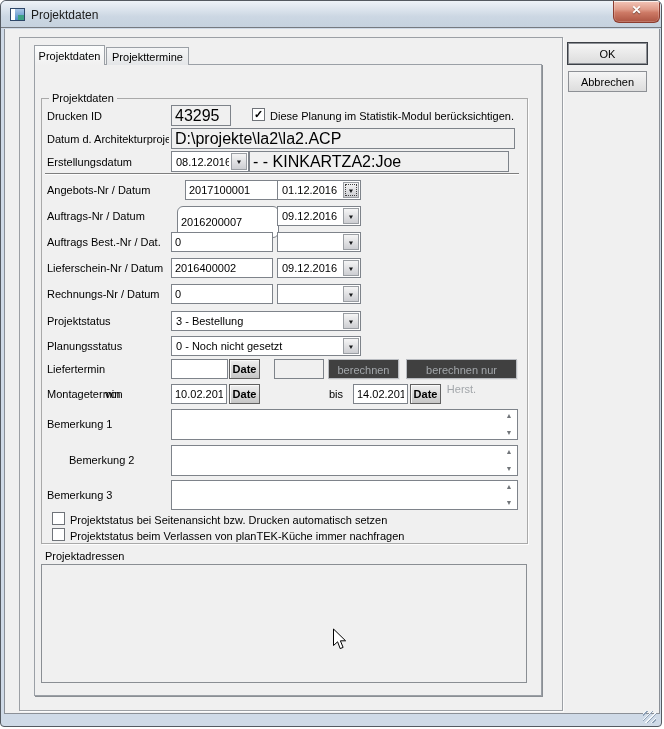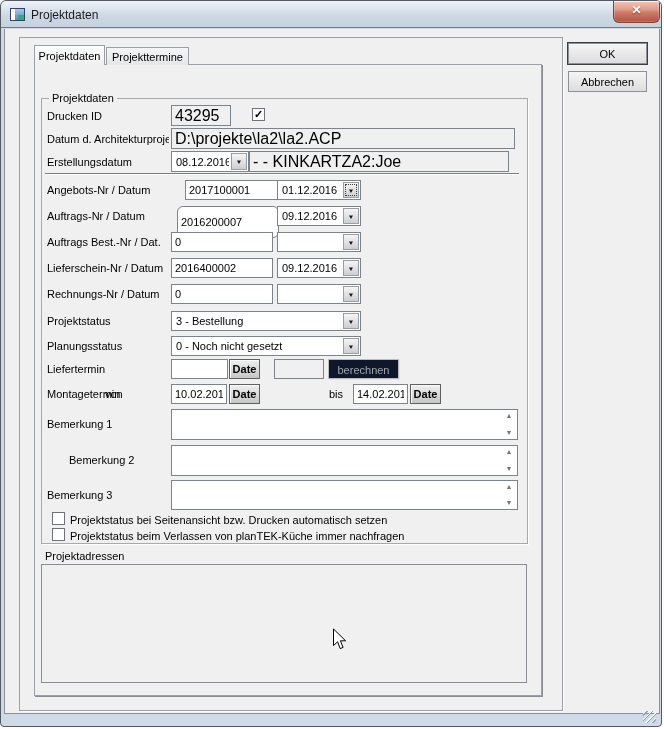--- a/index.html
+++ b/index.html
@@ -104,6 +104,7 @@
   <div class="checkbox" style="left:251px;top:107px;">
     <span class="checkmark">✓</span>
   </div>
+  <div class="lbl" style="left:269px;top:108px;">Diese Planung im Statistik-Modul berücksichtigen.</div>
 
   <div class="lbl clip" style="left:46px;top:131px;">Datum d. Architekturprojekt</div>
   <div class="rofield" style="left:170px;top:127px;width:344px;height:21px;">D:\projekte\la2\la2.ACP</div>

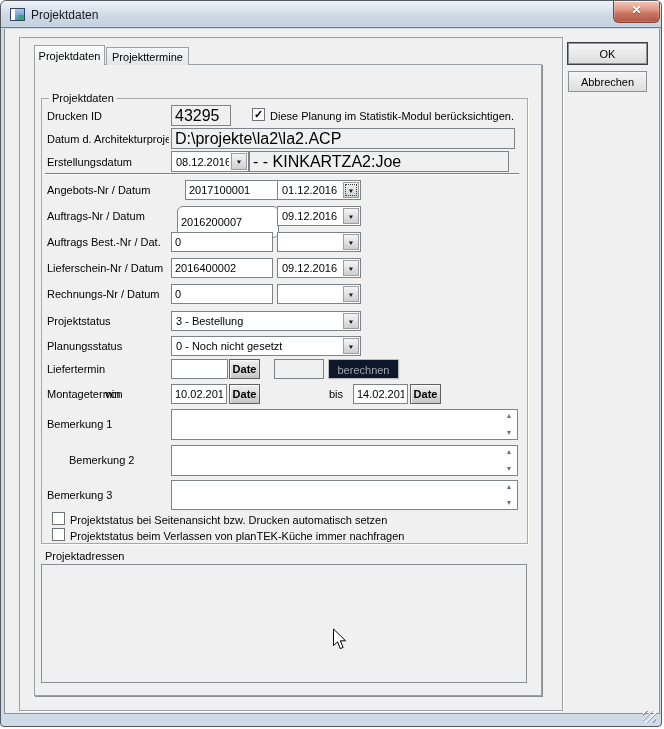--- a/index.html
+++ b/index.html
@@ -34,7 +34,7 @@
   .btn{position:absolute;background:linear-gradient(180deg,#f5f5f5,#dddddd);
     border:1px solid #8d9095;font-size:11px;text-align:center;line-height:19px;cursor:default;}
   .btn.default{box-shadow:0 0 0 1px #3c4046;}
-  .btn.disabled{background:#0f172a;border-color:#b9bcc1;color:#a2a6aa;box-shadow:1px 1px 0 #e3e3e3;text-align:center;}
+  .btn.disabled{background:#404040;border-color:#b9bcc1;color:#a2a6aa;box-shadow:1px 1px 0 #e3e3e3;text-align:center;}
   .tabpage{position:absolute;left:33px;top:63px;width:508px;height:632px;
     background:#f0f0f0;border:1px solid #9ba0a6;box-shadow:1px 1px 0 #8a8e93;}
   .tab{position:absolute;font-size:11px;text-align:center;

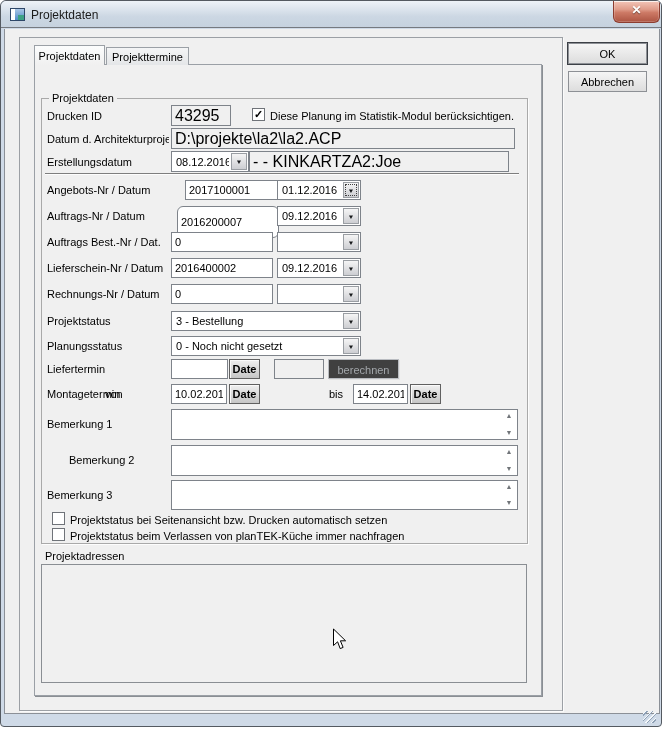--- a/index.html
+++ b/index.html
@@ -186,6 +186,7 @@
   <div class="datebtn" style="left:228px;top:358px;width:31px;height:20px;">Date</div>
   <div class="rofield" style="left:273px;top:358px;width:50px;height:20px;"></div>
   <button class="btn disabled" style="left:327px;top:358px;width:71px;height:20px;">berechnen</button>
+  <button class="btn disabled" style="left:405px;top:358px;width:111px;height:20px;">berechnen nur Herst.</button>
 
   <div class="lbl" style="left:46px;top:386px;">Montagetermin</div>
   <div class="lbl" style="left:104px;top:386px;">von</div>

______________________________

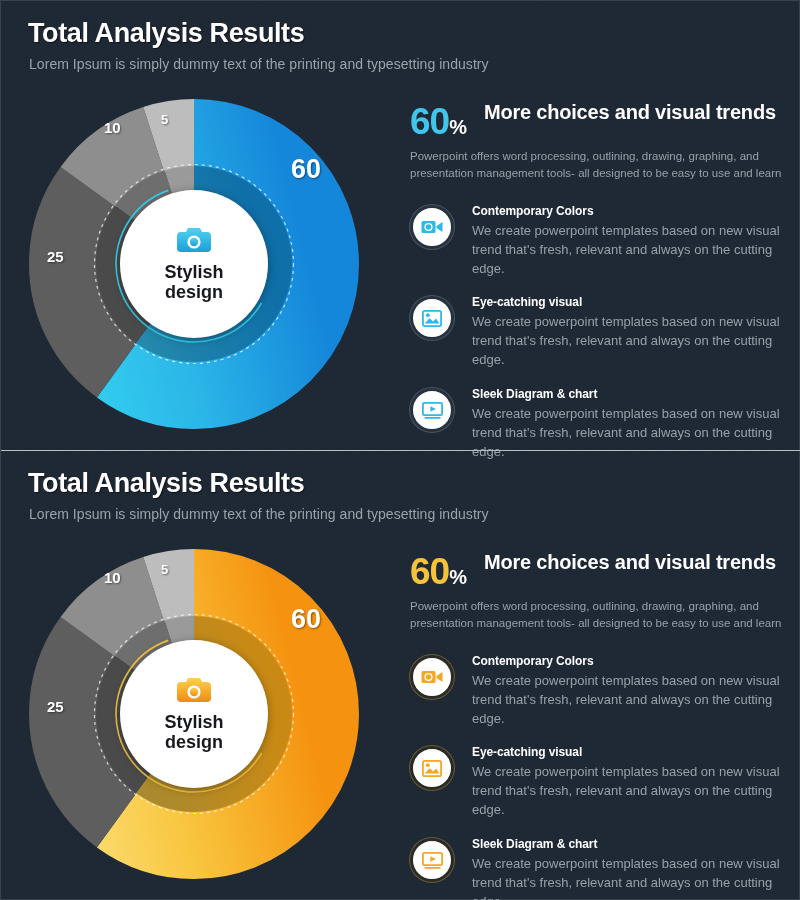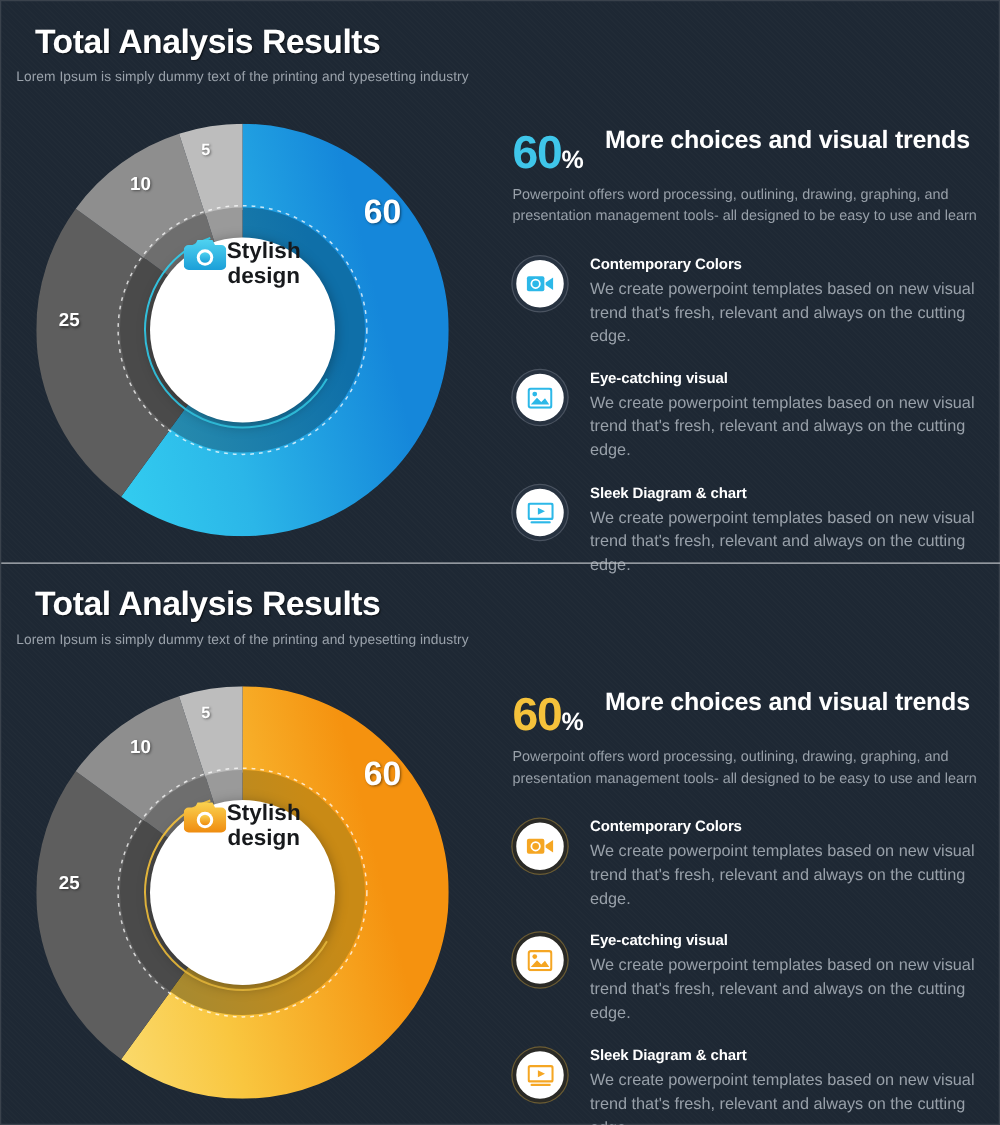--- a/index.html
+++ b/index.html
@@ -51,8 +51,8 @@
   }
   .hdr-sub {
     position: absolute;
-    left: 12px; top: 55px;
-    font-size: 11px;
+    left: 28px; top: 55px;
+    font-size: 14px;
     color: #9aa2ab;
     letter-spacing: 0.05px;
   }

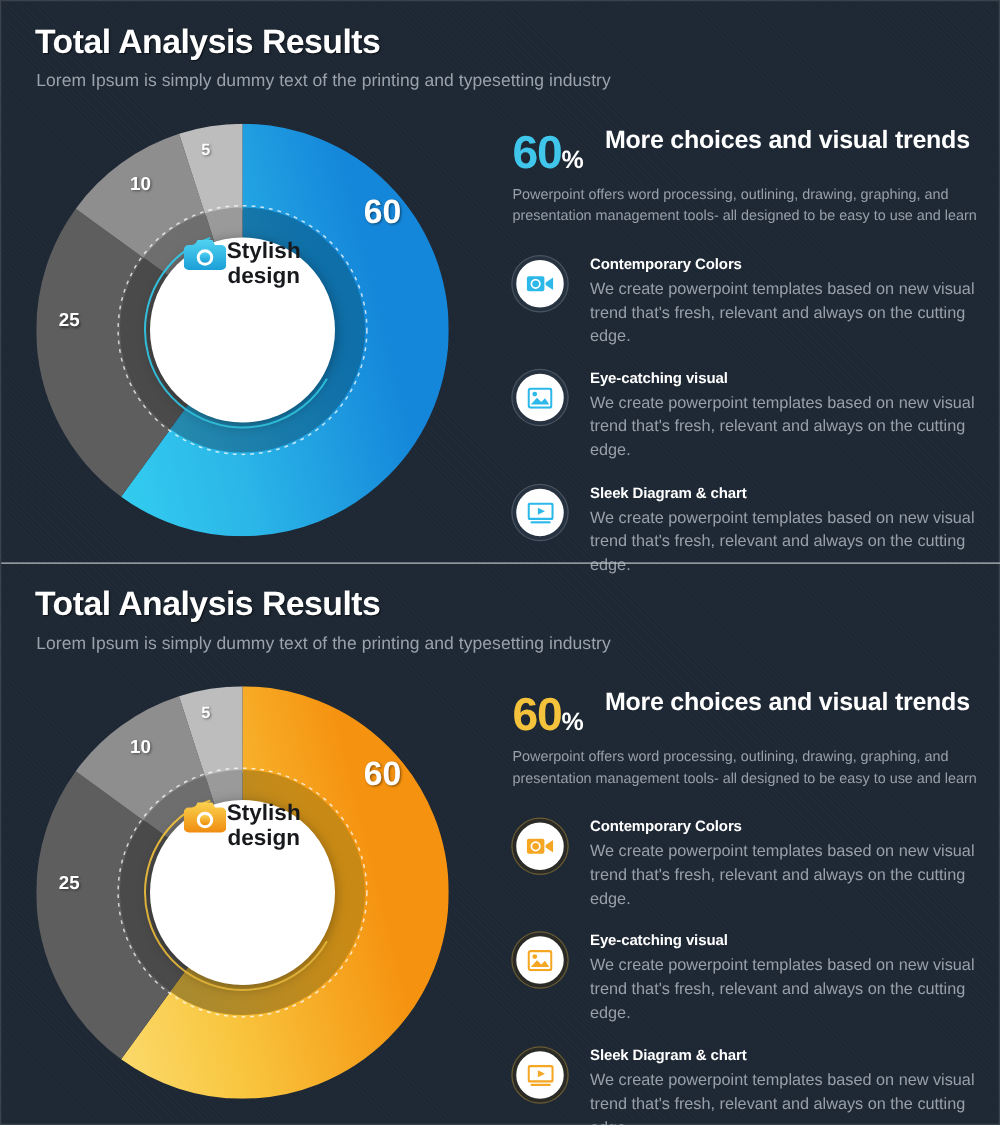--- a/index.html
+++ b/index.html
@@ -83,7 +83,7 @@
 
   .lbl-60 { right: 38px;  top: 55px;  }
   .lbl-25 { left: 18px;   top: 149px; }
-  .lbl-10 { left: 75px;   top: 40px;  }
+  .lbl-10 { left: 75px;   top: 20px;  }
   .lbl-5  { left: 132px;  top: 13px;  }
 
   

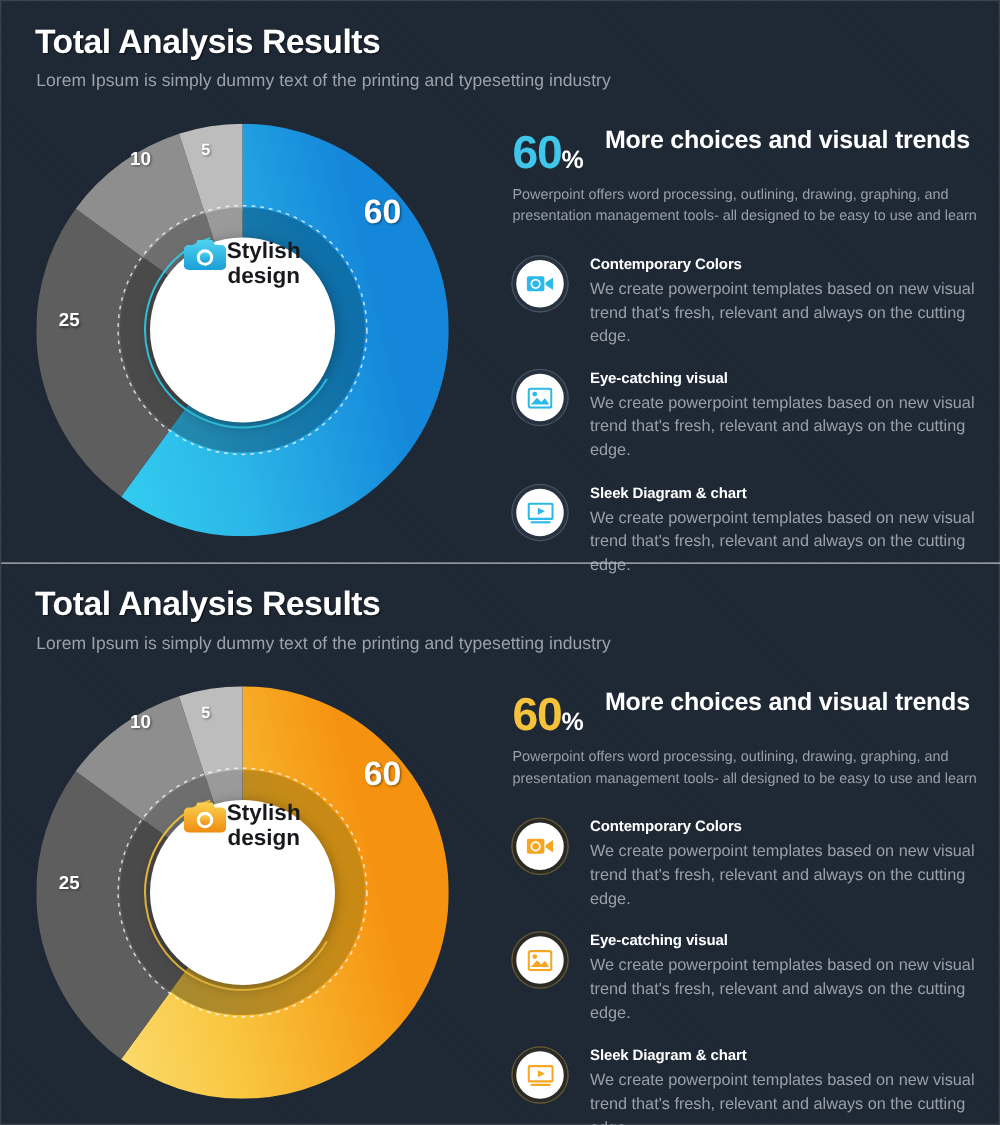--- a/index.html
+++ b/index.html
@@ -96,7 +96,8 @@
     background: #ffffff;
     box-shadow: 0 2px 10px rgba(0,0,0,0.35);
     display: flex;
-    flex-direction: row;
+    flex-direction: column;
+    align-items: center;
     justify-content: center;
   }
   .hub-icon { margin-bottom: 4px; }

______________________________

**Task requirements**: Your job is to copy out every line from the records above that has the word "disabled".

**Task solution**:
-  .btn.disabled{background:#0f172a;border-color:#b9bcc1;color:#a2a6aa;box-shadow:1px 1px 0 #e3e3e3;text-align:center;}
+  .btn.disabled{background:#404040;border-color:#b9bcc1;color:#a2a6aa;box-shadow:1px 1px 0 #e3e3e3;text-align:center;}
   <button class="btn disabled" style="left:327px;top:358px;width:71px;height:20px;">berechnen</button>
+  <button class="btn disabled" style="left:405px;top:358px;width:111px;height:20px;">berechnen nur Herst.</button>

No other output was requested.